10

I am not a database guy, but am trying to clean up another database. So my question is would normalizing the gender table be going too far?

User table:
userid int pk,
genderid char(1) fk
etc...

gender table:
genderid char(1) pk,
gender varchar(20)

Now at first it seemed silly to me, but then I considered it because i can then have a constant data source to populate from or bind from. I will be using WPF. If it was another framework I would probably avoid it, but what do you think?

Adam
  • 1,580
  • 21
  • 40
  • 4
    This is maybe not what you are asking but creating a Gender table has nothing to do with normalization. In creating that table you are apparently just substituting the dependency userid->genderid in place of userid->gender. The User table is therefore no more normalized than it was without the Gender table. All you've done is change the name and type of an attribute. So purely from the point of view of normalization such a change is totally unnecessary. – nvogel Aug 18 '10 at 16:00
  • In most languages, it would be hard to write a grammatically-correct letter to someone without knowing their gender. – dan04 Aug 19 '10 at 13:37
  • 2
    Argh. My brain is broken by quasi-memes. Reading your question, I can't help thinking of this - http://qntm.org/gay (Which is an awesome read.) – pinkgothic Aug 19 '10 at 16:39
  • It also explains how it differs from the old polygamy and interracial marriage issues. Those were just a simple `CREATE UNIQUE INDEX` and `DROP CONSTRAINT`. – dan04 Aug 20 '10 at 01:17
  • 3
    @meagar: I would tell you it's none of your business why I had business requirements that said I need to collect the gender information. – Ken White Apr 28 '11 at 22:12
  • See also https://stackoverflow.com/questions/4175878/storing-sex-gender-in-database – Raedwald Oct 01 '19 at 11:15

7 Answers7

11

Whether or not you choose to normalize your table structure to accomodate gender is going to depend on the requirements of your application and your business requirements.

I would normalize if:

  • You want to be able to manage the "description" of a gender in the database, and not in code.
    • This allows you to quickly change the description from Man/Woman to Male/Female, for example.
  • Your application currently must handle, or will possible handle in the future, localization requirements, i.e. being able to specify gender in different languages.
  • Your business requires that everything be normalized.

I would not normalize if:

  • You have a relatively simple application where you can easily manage the description of the gender in code rather than in the database.
  • You have tight programmatic control of the data going in and out of the gender field such that you can ensure consistency of the data in that field.
  • You only care about the gender field for information capture, meaning, you don't have a lot of programmatic need to update this field once it is set the first time.
Ben McCormack
  • 32,086
  • 48
  • 148
  • 223
  • Thank you.
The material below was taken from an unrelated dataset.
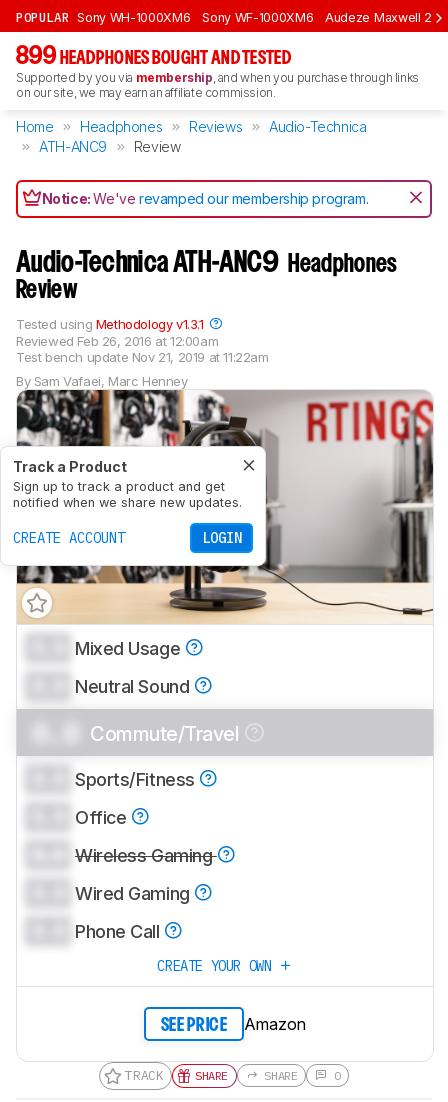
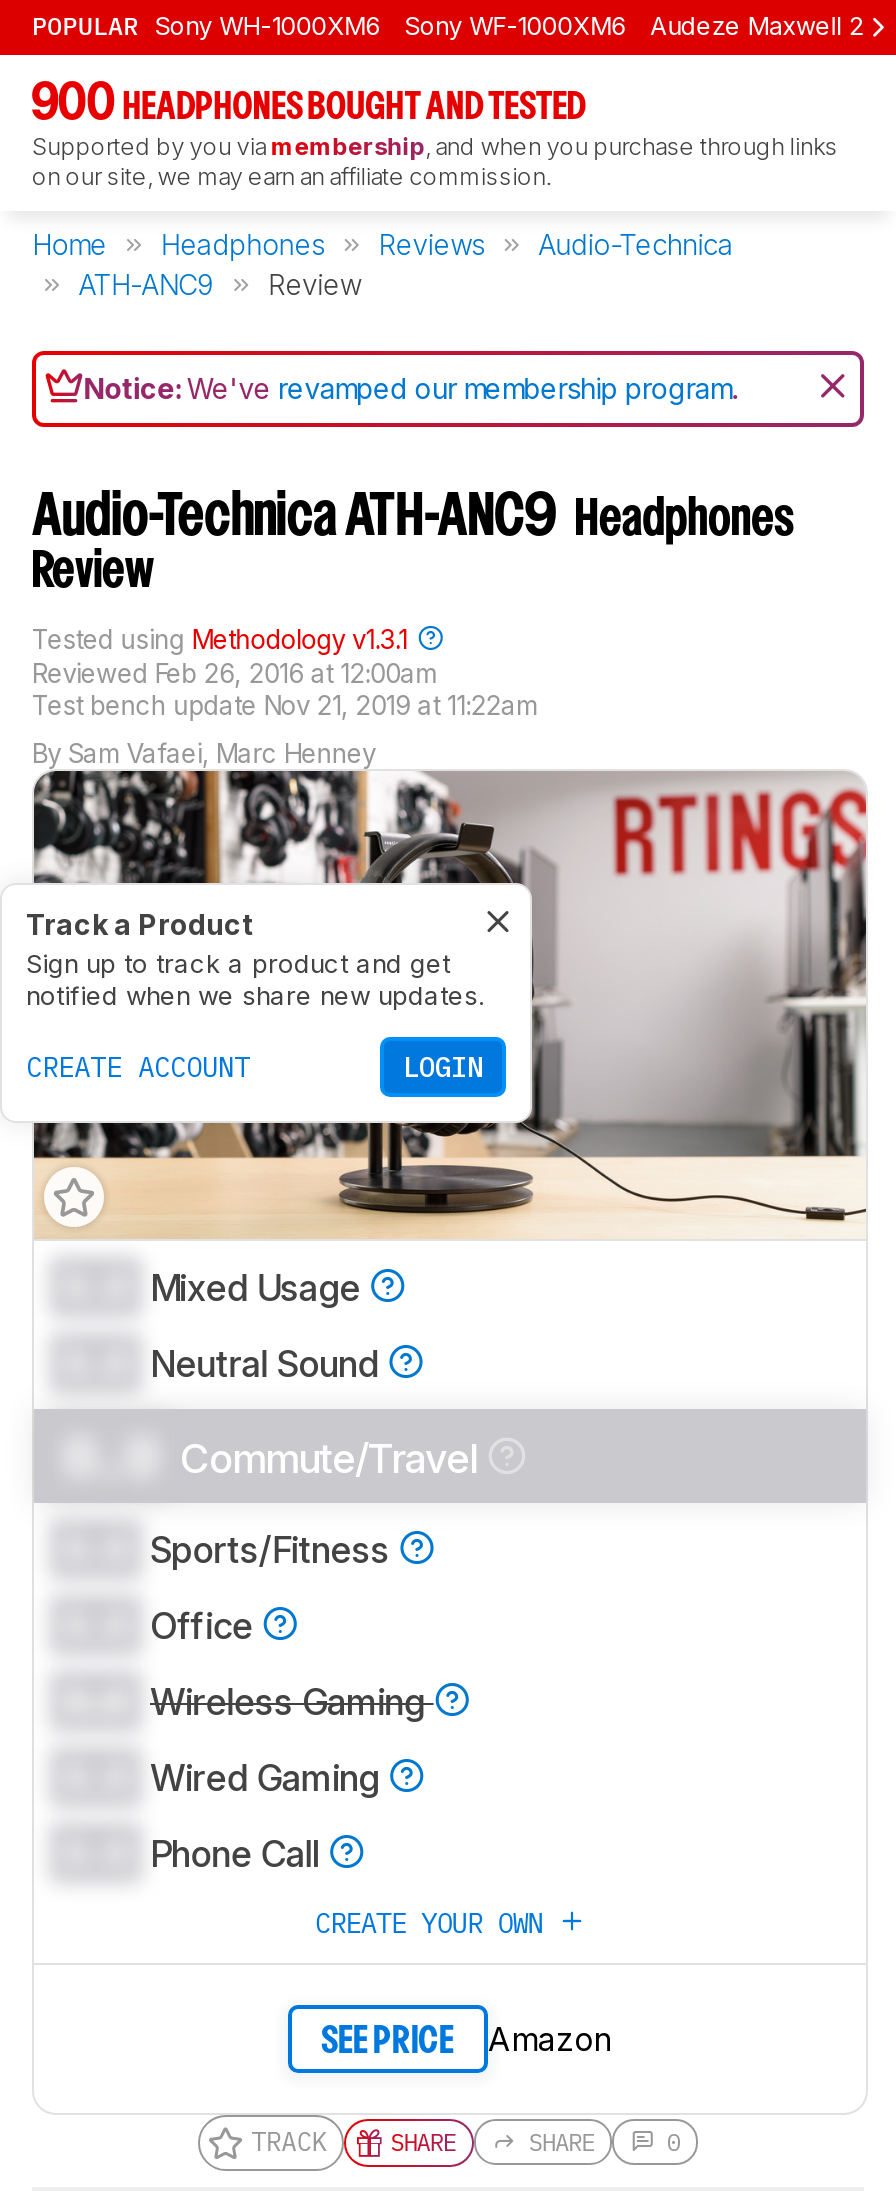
[16,46,291,68] 899 HEADPHONES BOUGHT AND TESTED -> [32,83,586,127] 900 HEADPHONES BOUGHT AND TESTED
I didn't consider the localization issue, which I would like to plan for just in case. – Adam Aug 18 '10 at 15:44
  • 1
    Also, other values allow multiple null meanings, such as "Not known", "Not disclosed", or other possibilities. – Adam Musch Aug 18 '10 at 18:07
  • 1
    @Adam I would make the field a `char(1)` and simply allow null. – user229044 Aug 18 '10 at 19:14
  • 1
    @meagar - and what does NULL mean then - unknown, not disclosed, undefined, transhuman? It's an indeterminate value. Plus, inclusion of nulls generally makes logic less clear (gotta do trivalue, or use coalesce()) when in this case, it's pretty avoidable. – Adam Musch Aug 19 '10 at 04:49
  • @meagar: The US Federal government defines more genders than male and female, such as transgender and transsexual. NULL isn't a gender; if you want to allow non-specified, make a value that means non-specified. NULL specifically means something in data and SQL - use it properly. @Ben: +1, for just the first paragraph. I'd give you a second vote if I could for the remainder of your answer. – Ken White Apr 28 '11 at 22:15
  • @Ken: In many people's books, the only way to use null properly is not to use it at all (as an actual persisted value). – Adam Robinson Apr 29 '11 at 00:16
  • @Ken I believe there are many more letters in the alphabet than M and F. And when exactly should you use null, if not to indicate a lack of value? – user229044 Apr 29 '11 at 03:47
  • @meagar: As @Adam said, NULL complicates things. When it's possible to not allow/use it, you should. It's appropriate when there's no other choice; in this case, there are alternatives. – Ken White Apr 30 '11 at 01:57
  • 1
    @Ken I'm begin completely open-minded here, but you're going to have to make a better case than "null complicates things". In 10 years of database development I've never come up against a situation where representing "unknown", "undefined" or "not set" with a NULL has caused a problem. Quite the opposite, it usually clarifies things significantly. – user229044 Apr 30 '11 at 23:48
  • @meagar: NULL complicates things because you have to handle it specially; that's why COALESCE and ISNULL exist. There's even a special way to handle NULL (is/is not) rather than the normal operators (equality, BETWEEN, and so forth). If you have a valid reason for allowing NULL, that's one thing. If you're allowing it because you're too lazy to create appropriate values (like M/F/Unknown), it's another. :) – Ken White May 02 '11 at 00:39
3

I'm also not a database guy but I do it. It gives me the possibility to assure that only the genders are entered, that are valid (referencial integrity) and I can also use it to populate the selection control.

HCL
  • 36,053
  • 27
  • 163
  • 213
3

I can think of applications where I'd use different columns for sex and gender, have three values for sex (male/female/decline to state) and six for gender (male/female/transgendered male/transgendered female/asexual/decline to state). Granted, I live in San Francisco, where there's an level of public discussion of transgender issues that much of the rest of the world is behind the curve on.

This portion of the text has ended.